• [About this task]: Nothing below is to be printed except the lines between the line holding "- Slash commands and modern Discord API usage" and the line holding "- /add | Add", inclusive, each exactly as it appears.

• [Provided material]:
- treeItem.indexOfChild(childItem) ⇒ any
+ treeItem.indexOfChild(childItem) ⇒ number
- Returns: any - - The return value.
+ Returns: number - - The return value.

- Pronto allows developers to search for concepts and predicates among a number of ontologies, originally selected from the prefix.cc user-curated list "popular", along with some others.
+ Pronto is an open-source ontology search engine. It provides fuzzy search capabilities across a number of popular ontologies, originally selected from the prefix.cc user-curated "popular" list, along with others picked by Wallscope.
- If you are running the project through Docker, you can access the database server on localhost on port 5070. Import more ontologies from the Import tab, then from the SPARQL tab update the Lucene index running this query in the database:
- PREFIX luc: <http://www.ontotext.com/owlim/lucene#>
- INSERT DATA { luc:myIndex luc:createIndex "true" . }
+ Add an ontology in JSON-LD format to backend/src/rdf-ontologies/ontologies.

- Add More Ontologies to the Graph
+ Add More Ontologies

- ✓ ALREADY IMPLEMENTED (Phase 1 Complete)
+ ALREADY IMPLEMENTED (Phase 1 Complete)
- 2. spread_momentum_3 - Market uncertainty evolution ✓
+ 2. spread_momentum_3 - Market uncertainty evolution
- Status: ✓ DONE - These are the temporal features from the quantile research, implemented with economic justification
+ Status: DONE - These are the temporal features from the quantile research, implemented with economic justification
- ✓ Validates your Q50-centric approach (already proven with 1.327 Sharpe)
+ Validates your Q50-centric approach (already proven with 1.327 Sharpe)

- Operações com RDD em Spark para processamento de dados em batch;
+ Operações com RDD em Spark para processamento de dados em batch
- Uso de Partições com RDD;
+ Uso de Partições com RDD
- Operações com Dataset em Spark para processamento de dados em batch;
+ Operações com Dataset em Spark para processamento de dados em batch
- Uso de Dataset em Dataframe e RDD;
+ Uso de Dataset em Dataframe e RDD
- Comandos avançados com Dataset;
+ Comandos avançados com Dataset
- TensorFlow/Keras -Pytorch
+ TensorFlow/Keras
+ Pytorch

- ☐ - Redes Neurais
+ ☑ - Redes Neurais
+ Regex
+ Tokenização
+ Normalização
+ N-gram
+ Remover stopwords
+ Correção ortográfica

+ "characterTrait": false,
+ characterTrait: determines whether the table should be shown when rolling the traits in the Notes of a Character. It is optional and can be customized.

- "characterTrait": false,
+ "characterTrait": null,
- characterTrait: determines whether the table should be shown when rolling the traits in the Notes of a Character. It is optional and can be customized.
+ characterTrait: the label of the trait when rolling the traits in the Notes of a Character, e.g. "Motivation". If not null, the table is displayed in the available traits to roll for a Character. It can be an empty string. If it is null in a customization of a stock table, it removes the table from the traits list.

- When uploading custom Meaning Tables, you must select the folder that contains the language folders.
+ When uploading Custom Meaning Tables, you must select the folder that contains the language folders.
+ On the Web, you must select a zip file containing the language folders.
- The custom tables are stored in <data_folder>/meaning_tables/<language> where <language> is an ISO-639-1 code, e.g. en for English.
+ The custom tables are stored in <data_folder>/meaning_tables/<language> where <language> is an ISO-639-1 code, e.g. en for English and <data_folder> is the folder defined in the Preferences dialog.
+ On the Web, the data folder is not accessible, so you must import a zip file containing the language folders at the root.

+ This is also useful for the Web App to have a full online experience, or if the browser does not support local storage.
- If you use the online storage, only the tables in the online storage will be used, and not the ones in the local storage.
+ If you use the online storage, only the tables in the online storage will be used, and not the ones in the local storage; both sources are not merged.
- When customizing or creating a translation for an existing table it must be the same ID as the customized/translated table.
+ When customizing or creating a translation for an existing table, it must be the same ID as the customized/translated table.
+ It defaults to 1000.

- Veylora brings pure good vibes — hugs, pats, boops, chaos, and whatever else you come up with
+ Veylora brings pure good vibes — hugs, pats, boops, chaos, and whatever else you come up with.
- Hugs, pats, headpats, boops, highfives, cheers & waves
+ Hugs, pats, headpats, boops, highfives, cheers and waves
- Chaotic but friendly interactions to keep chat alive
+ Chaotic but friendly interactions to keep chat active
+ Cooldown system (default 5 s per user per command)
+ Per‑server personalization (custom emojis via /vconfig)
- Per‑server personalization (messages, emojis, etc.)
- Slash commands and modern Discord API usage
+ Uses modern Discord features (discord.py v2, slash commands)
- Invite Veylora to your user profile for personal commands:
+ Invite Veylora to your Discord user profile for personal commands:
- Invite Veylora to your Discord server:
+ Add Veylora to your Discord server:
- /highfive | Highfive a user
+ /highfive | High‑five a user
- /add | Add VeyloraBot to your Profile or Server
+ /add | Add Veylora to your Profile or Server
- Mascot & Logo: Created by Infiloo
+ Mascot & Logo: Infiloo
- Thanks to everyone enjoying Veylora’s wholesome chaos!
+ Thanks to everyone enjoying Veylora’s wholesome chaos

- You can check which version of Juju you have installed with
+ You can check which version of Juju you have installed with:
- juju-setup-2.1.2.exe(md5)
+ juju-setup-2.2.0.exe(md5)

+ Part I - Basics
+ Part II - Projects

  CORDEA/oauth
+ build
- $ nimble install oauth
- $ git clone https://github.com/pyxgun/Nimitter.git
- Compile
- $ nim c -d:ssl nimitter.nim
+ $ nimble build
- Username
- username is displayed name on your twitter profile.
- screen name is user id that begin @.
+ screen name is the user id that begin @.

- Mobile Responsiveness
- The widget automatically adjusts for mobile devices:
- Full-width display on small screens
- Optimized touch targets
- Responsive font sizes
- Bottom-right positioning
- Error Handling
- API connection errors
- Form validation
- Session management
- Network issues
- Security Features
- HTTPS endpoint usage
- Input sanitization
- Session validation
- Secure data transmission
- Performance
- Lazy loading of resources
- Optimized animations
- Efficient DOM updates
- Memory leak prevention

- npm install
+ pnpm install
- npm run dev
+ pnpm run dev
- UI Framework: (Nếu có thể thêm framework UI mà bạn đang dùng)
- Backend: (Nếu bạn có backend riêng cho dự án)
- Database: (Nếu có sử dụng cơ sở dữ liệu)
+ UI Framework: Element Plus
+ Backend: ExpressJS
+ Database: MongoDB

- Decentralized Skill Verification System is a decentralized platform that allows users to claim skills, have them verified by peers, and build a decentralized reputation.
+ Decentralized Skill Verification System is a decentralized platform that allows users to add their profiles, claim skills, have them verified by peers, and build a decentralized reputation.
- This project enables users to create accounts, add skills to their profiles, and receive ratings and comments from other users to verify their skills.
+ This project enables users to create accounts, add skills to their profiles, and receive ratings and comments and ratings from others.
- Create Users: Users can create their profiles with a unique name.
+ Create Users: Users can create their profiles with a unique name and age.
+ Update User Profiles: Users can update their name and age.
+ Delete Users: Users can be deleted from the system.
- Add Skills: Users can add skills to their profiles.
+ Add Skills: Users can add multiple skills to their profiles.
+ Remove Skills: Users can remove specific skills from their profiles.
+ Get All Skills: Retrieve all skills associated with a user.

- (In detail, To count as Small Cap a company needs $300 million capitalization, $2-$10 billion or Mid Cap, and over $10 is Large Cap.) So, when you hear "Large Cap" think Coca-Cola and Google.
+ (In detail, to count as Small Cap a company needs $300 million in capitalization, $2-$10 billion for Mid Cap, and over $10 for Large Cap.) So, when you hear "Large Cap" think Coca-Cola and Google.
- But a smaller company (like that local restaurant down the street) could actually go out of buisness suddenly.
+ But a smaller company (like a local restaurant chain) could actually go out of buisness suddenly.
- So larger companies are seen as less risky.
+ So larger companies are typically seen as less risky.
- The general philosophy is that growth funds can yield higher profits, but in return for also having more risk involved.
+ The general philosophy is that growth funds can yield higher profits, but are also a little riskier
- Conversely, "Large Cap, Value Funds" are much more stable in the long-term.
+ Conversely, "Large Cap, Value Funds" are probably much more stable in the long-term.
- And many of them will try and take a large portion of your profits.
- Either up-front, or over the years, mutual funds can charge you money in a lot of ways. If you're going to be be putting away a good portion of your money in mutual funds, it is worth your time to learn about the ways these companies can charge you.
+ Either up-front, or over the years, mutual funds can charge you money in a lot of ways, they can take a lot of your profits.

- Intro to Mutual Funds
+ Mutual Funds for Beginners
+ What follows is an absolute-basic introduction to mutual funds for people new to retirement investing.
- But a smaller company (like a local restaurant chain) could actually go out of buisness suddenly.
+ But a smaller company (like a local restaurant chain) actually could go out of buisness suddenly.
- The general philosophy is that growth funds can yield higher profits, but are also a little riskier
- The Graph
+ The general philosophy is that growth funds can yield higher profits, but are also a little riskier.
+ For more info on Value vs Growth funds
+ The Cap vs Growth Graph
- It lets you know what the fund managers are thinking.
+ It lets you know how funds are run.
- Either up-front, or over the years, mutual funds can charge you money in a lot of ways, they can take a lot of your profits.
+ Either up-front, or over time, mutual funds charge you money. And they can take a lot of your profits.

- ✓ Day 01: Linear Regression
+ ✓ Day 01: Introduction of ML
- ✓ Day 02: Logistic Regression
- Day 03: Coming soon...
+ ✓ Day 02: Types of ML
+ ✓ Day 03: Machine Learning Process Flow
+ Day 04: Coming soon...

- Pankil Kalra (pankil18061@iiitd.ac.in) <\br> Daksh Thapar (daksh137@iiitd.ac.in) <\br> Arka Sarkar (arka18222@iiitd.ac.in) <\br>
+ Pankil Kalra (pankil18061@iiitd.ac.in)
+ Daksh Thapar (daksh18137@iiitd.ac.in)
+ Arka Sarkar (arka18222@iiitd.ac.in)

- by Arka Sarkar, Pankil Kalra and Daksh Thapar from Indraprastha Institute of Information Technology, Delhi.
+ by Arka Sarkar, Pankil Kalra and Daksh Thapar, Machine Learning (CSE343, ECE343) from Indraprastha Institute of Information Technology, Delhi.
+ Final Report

• [Answer section]:
- Slash commands and modern Discord API usage
+ Uses modern Discord features (discord.py v2, slash commands)
- Invite Veylora to your user profile for personal commands:
+ Invite Veylora to your Discord user profile for personal commands:
- Invite Veylora to your Discord server:
+ Add Veylora to your Discord server:
- /highfive | Highfive a user
+ /highfive | High‑five a user
- /add | Add VeyloraBot to your Profile or Server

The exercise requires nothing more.